In the steady state, the electrons move only in the −x direction, and the force due to the magnetic flux density B due to the electric field E _H is balanced, so that E _H = vB. On the other hand, between the current density i and the electron velocity v, i = −ne
Since there is a relation of v, I = iS = −nevS. Since the cross-sectional area of the conductor plate is S = at, E _H = − (IB) / (neS) <0. Therefore, the potential generated by the Hall effect (Hall voltage)
V _{H is, V H = -E H a =} (IB) / (net)> 0. This potential is detected by a sensor.

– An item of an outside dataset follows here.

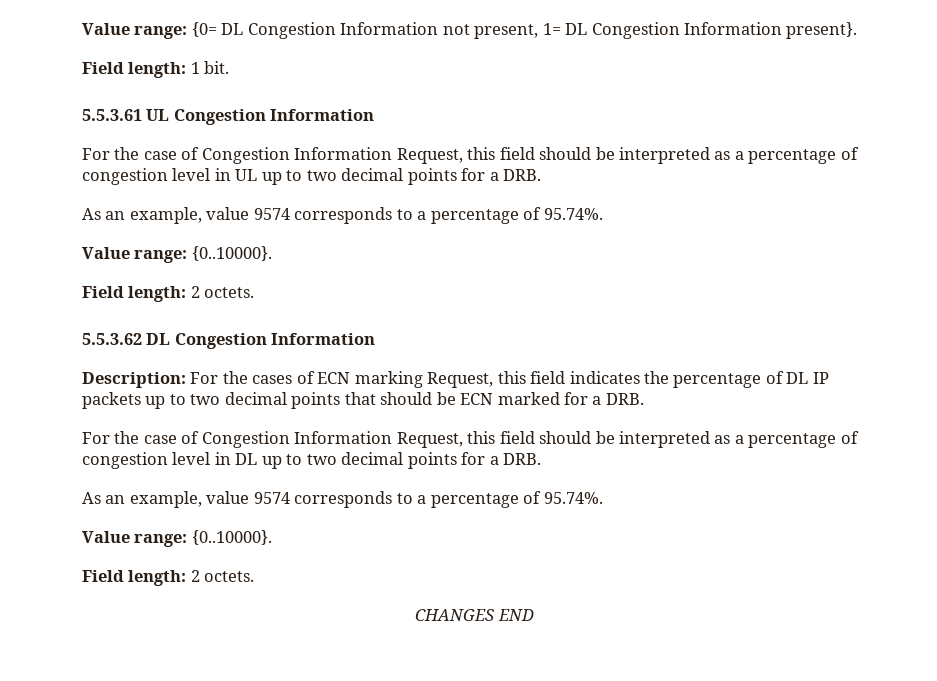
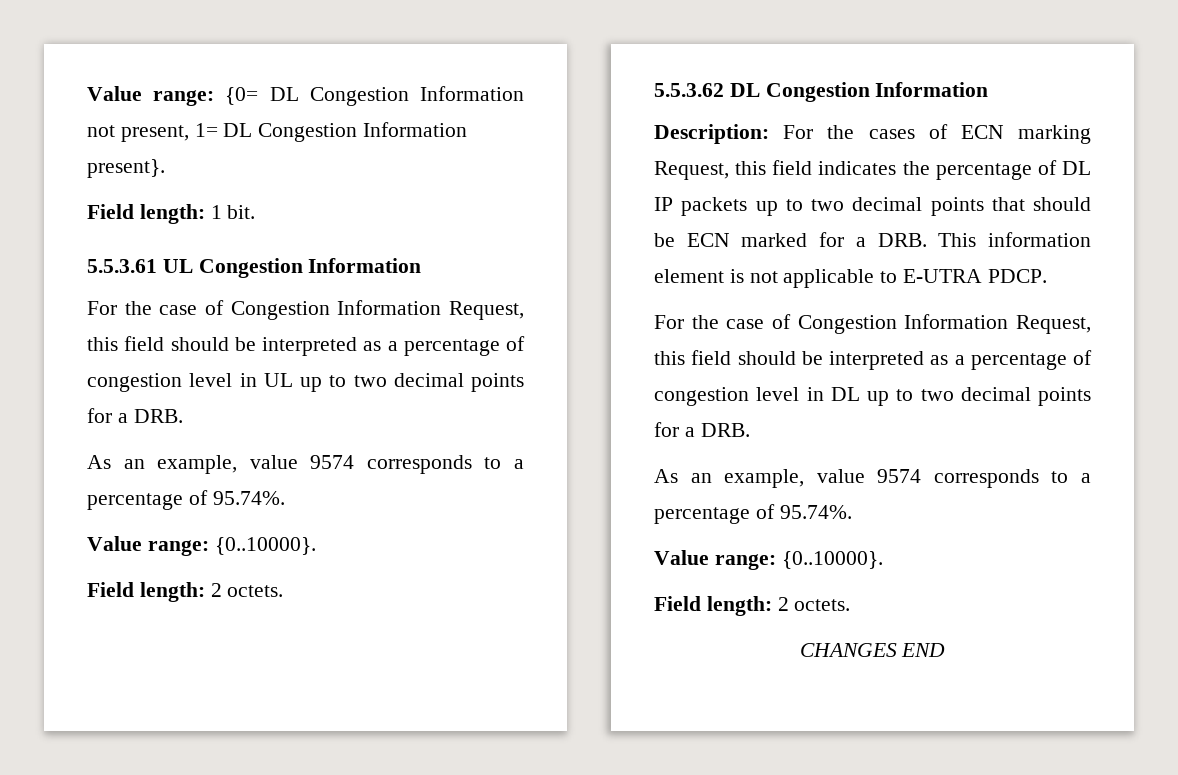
- Description: For the cases of ECN marking Request, this field indicates the percentage of DL IP packets up to two decimal points that should be ECN marked for a DRB.
+ Description: For the cases of ECN marking Request, this field indicates the percentage of DL IP packets up to two decimal points that should be ECN marked for a DRB. This information element is not applicable to E-UTRA PDCP.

FIGS. 1 and 10 schematically show a defect diagnosis apparatus according to an embodiment of the present invention. In the figure, reference numeral 10 denotes a magnetic sensor (for example, a semiconductor magnetic sensor) that detects a magnetic field using a current magnetic field effect or an electromagnetic induction effect, and more specifically,
For example, a Hall effect element shown in FIG. 2 is shown. In the figure, reference numeral 20 denotes a work (which may be a welded part of the work) made of a nonmagnetic material or a magnetic material by processing. Reference numerals 30a and 30b denote driving devices (for example, servo motors) that move the magnetic sensor 10 along the surface of the work 20. The driving device is a magnetic sensor 10
In order to move the magnetic sensor 10 three-dimensionally, a motor that moves the magnetic sensor 10 in a direction orthogonal to the work surface may be provided. A DC power supply 80 supplies a direct current to the motor. Reference numeral 90 denotes a Helmholtz coil as an external magnetic field generator for forming a magnetic field.

In the defect diagnosis method according to the embodiment of the present invention, a work 20 made of a magnetic material or a material which becomes magnetic by processing, which is exposed or coated with a non-magnetic material or embedded in a non-magnetic material, is inspected by a defect diagnosis apparatus. 1 and a magnetic field is applied by the coil 90.
To stop the application of the magnetic field by turning off the current to the workpiece 20
While the residual magnetism is present, the magnetic sensor 10 (for example, a semiconductor Hall sensor) is detected along the surface of the workpiece 20 in a non-contact manner to detect the magnetic field.
0a, 30b to automatically move and scan, and at each measurement point (a large number of points located at intervals of, for example, about 50 μm on the scanning line), the work (magnetic material or material that becomes magnetic by processing) at that position. The magnetic flux density is detected by the magnetic sensor 10 and output as a potential difference (Hall voltage). It is measured by a digital voltmeter 60, input to a computer 70, calibrated in advance, and
Is converted into a magnetic flux density from the VB (voltage-magnetic flux density) calibration curve of the Hall effect element stored in the magnetic field. At the same time, the outputs of the encoders provided in the motors of the driving devices 30a and 30b are input to the computer as the coordinates of the diagnostic position-magnetic flux density (X, Y, B). The processing up to this point is performed by the computer 70.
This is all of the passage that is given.